The natural elements respond to Arethusa's plea. The loud Ocean hears her cry, and in response, it stirs to its blue depth and divides, creating a path for Arethusa to escape. The Earth's white daughter, representing Arethusa, flees like a sunny beam, and the billows of the ocean follow, unblended with the brackish Dorian stream. Arethusa's escape is facilitated by the cooperation of the elements with the ocean opening a way for her to elude Alpheus.

                                                Alpheus rushed behind,—

                                                As an eagle pursuing

                                                A dove to its ruin

The pursuit is likened to an eagle chasing a dove, emphasizing the intensity and swiftness of the chase down the streams.

      Arethusa moves under the bowers where the Ocean Powers sit on pearlèd thrones, creating an image of an underwater realm governed by powerful beings. She traverses through coral woods in violent floods, passing over heaps of unvalued stones, creating a picture of the varied and intricate underwater landscape. She also crosses dim beams, steams, caves, and waves at night. Arethusa, in her escape, outspeeds formidable creatures like the shark and the swordfish, highlighting the urgency and swiftness of her journey. Arethusa passes under the Ocean’s foam and through the rifts of mountain cliffs to reach her Dorian home. This emphasizes the depth and breadth of her journey, transcending various underwater landscapes.
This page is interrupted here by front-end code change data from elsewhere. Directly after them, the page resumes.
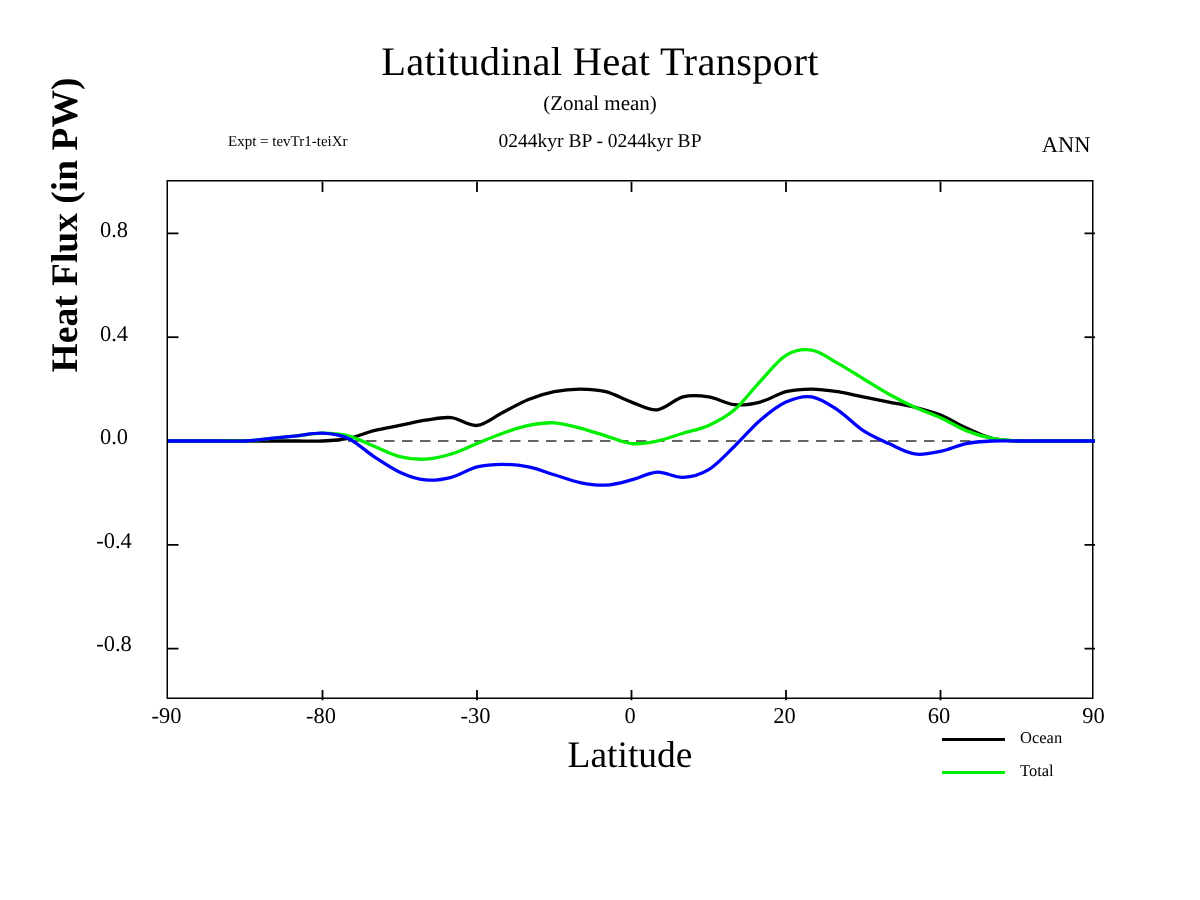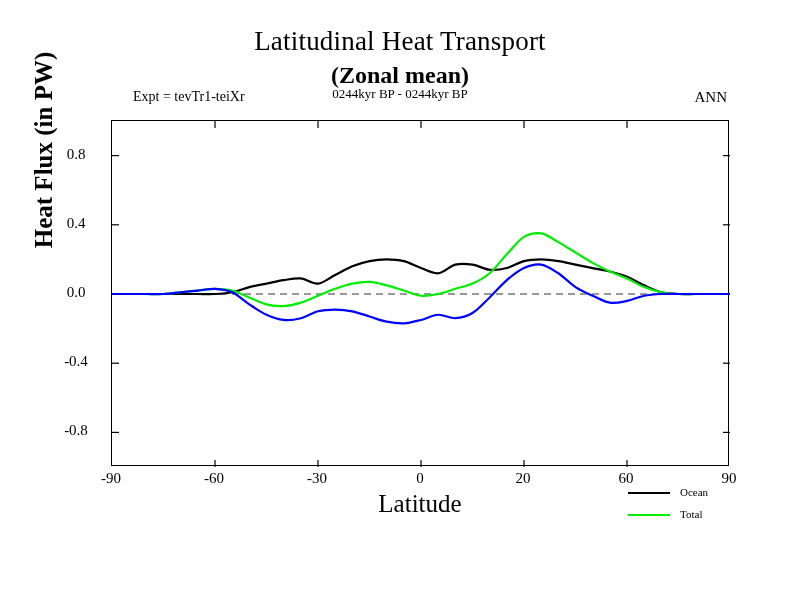--- a/index.html
+++ b/index.html
@@ -28,36 +28,35 @@
     font-size: 27px;
     font-family: "Liberation Serif", serif;
     letter-spacing: 0.2px;
   }
   .subtitle {
     position: absolute;
     left: 0;
     top: 62px;
     width: 800px;
     text-align: center;
-    font-size: 24px;
-    font-weight: bold;
+    font-size: 14px;
   }
   .run-label {
     position: absolute;
     left: 0;
     top: 86px;
     width: 800px;
     text-align: center;
     font-size: 13px;
   }
   .expt-label {
     position: absolute;
-    left: 133px;
+    left: 152px;
     top: 89px;
-    font-size: 14px;
+    font-size: 10px;
   }
   .season-label {
     position: absolute;
     right: 62px;
     top: 89px;
     font-size: 15px;
   }
   .plot-frame {
     position: absolute;
     left: 111px;
@@ -186,21 +185,21 @@
 
   <div id="yticks">
       <div class="ytick" style="left: 49px; top: 422.4px;">-0.8</div>
       <div class="ytick" style="left: 49px; top: 353.2px;">-0.4</div>
       <div class="ytick" style="left: 49px; top: 284px;">0.0</div>
       <div class="ytick" style="left: 49px; top: 214.8px;">0.4</div>
       <div class="ytick" style="left: 49px; top: 145.6px;">0.8</div>
     </div>
   <div id="xticks">
       <div class="xtick" style="left: 81px;">-90</div>
-      <div class="xtick" style="left: 184px;">-60</div>
+      <div class="xtick" style="left: 184px;">-80</div>
       <div class="xtick" style="left: 287px;">-30</div>
       <div class="xtick" style="left: 390px;">0</div>
       <div class="xtick" style="left: 493px;">20</div>
       <div class="xtick" style="left: 596px;">60</div>
       <div class="xtick" style="left: 699px;">90</div>
     </div>
 
   <div class="legend" id="legend">
       <div class="legend-row">
         <div class="legend-line" style="background: rgb(0, 0, 0);"></div>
      The last Stanza captures a moment of tranquil unity between Arethusa and Alpheus, as they flow together through their watery tasks and reach their destination. The two streams have embraced their destiny and flow together with a single purpose. The two spirits emerge at sunrise, their journey through the woods and meadows at noon, and their nightly sleep in rocking deep beneath the Ortygian shore like the spirits resting in the sky after their life has ended. The imagery of nature and the cyclical journey of the sun suggest a harmonious relationship with the natural world.

      Shelley's use of vivid language and mythological elements adds to the poetic and dramatic nature of the narrative.